While I cannot pinpoint all the changes from the original film, the
overall effect on me was not as great. Oh, its still a good- even
arguably a very good film, but the greatness has been lost due to the
cutting out of some scenes entirely and the trimming of others- to get
the nearly two hour original film down to 95 minutes, and re-editing
the film into shorter scenes that are interspersed with each other,
designed to appeal to a more MTV and video game mindset. Lost in the
rush to appeal to typical American idiocy was most of a small romantic
subplot, and extended scenes between the two of the main characters,
the War Poets Siegfried Sassoon (James Wilby) and Wilfred Owen (Stuart
Bunce). One has to guess that if the film had too much poetry in it
that the McDonalds fed masses would be turned off. Yet, the worst
cut, for me, comes about two thirds into the film, where Dr. Rivers
(Jonathan Pryce), head of the asylum- Craiglockhart War Hospital in
Edinburgh, Scotland, where shell-shocked soldiers go for psychotherapy,
goes to London, on R&R, to visit a colleague, Dr. Yealland (John
Neville), who is using a very effective form of electroshock therapy
to get soldiers suffering from mutism to speak again. All these years
later it was that scene, above all others, which stood out in my memory.
As a mute soldier is strapped down and about to be shocked for the first
time, the camera cuts away from the soldier, and as his agonal screams
ripple outward, one only sees the slightly winced reaction of the doctor.

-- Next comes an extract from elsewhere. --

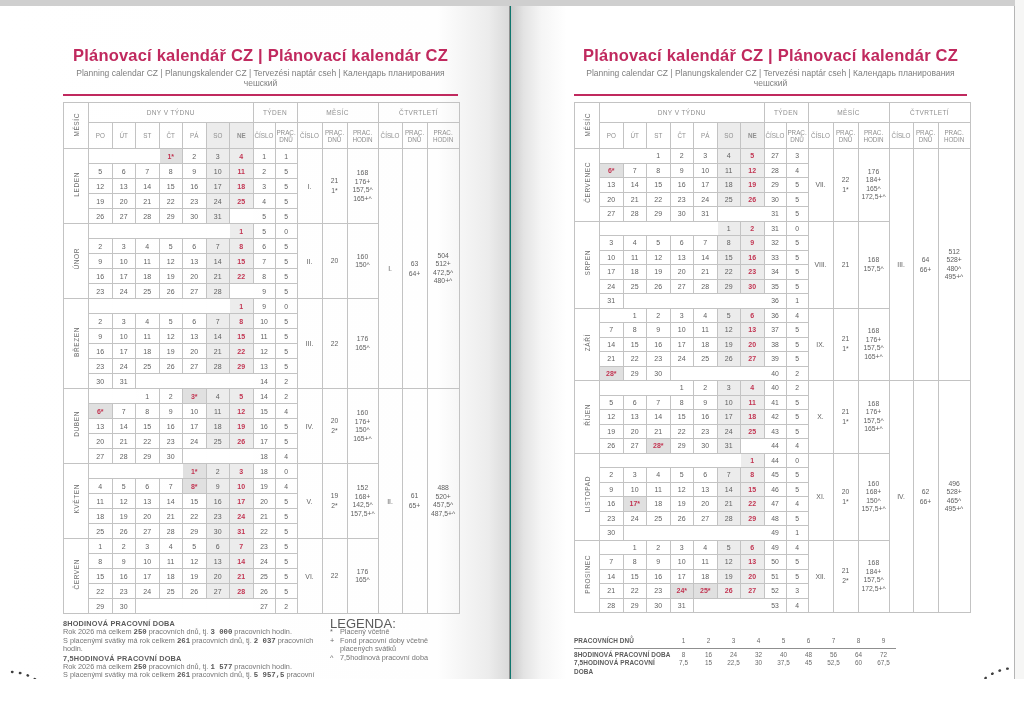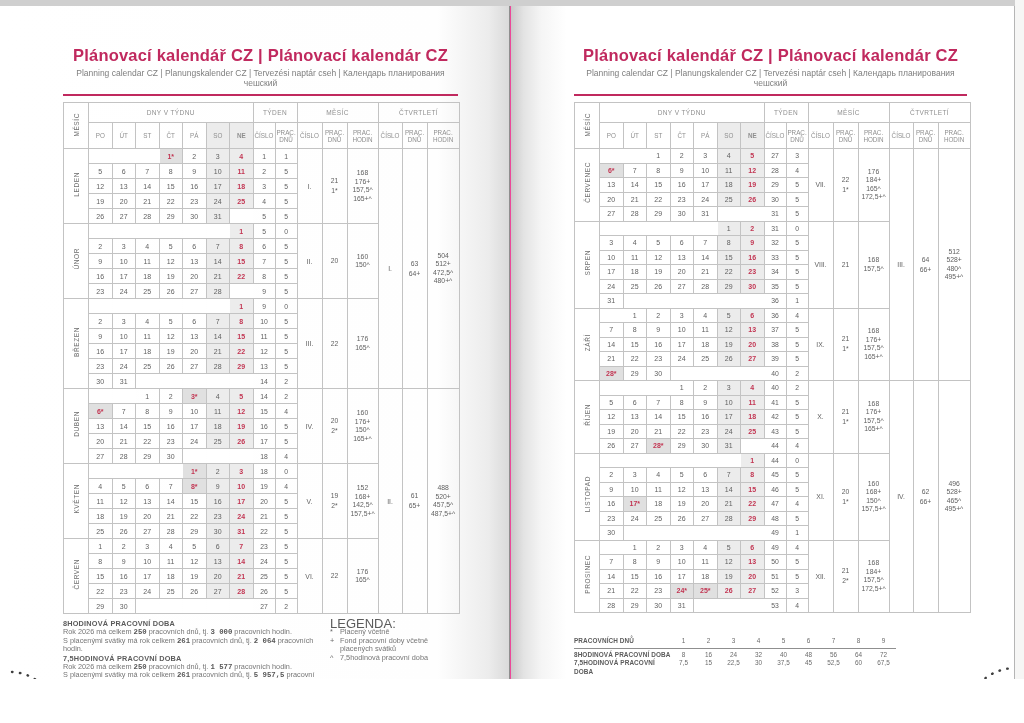"Plánovací kalendář CZ | Plánovací" .stage { background: #ec4899 -> #0f766e }
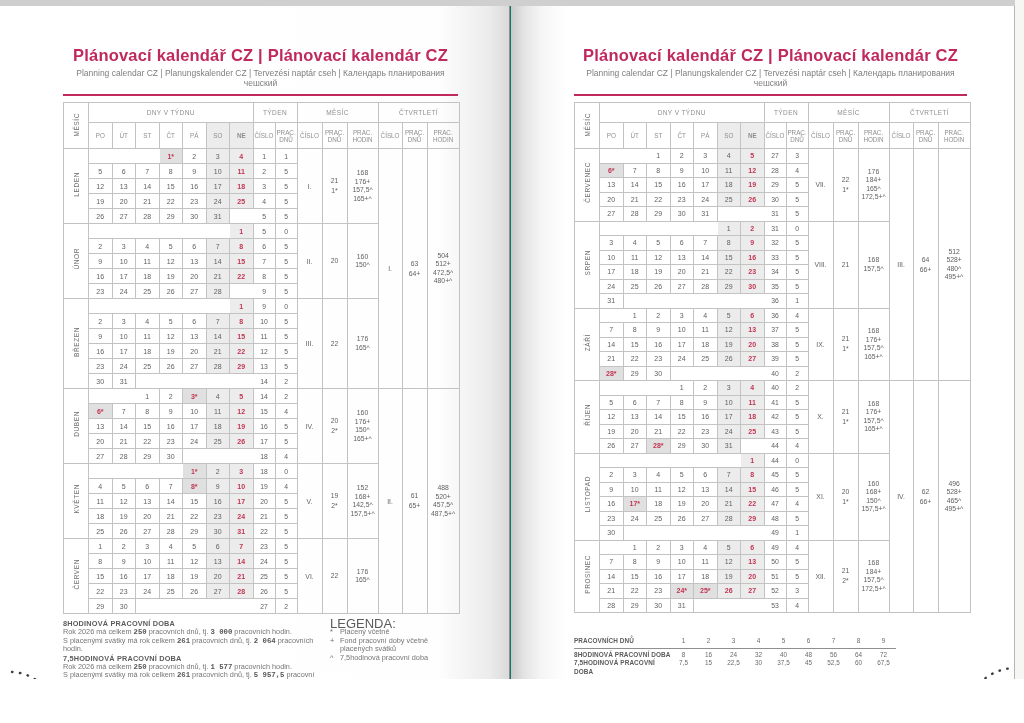"2 064" b { text: 2 064 -> 2 037 }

Its a brilliant cut and displays the directors command of
his craft, for its a) always better to imagine such horrors, and
b) the doctor is the more important character. However, in the Americanized
DVD version, all that is lost. We see a standard, even generic, editing
job of pain, the doctor wincing, pain, the doctor hanging his head,
etc. Thanks, my native land!
That said, if the editing reduces the film from a 95 or better, on a
scale of 1 to 100, it can only reduce it so much, to the mid to high
80s; or, still a good, solid film, somewhere between The Thin Red
Line and The Big Red One. It opens with a great long tracking
shock above the muddy and diseased trenches where brown is all that
is seen until a few soldiers move. It reminds of some of the great silent
epics, in scope, but also of some of the sorts of tracking shots used
in the big budget Biblical films of the 1950s, or the spectacles of
Andrei Tarkovsky or Akira Kurosawa. But, we soon realize that these
wartime scenes are usually flashbacks, as the film follows the three
above named lead characters, and a fourth, a mute Lieutenant named Billy
Prior (Jonny Lee Miller). Dr. Pryces objective is to get Prior
speaking again, convince Sassoon to retract his published political
manifesto against the war- where he threw his Military Cross for bravery
into a river, and help Owen recover from general war fatigue. Sassoon
also faces a possible court martial and treason charges. He has been
sent to the asylum to shame and discredit him, but it is his choice,
one that his friend, the writer Robert Graves (Dougray Scott) urged
him to choose.
Much of the film is a philosophic battle of wits between Dr. Rivers
and Sassoon and Prior. With Sassoon, the dialectic is on a higher depersonalized
plane, whereas with Prior, who soon recovers his voice, and finds that
he went mute after a shell explosion blew up a friend of his, leaving
only a blue eyeball for him to pick up, the exchanges are more personal,
with Prior taunting the doctor over his own stuttering- the way that
officers react to shell shock vs. the enlisted mens mutism. The
doctors extreme empathy for others has led him to be shell-shocked
by proxy. Eventually, Owen is sent back to the front lines, where he
dies a few days before wars end, Sassoon returns too, and shows
valor, while Prior is assigned to home service; which means
he wont be going back to the war. This feels like a slight to
him, but he will survive the war. Along the way, he takes up with a
pretty redheaded Scots munitionette named Sarah (Tanya Allen), and Pryce
ends up reading a poem of Owens to close the film.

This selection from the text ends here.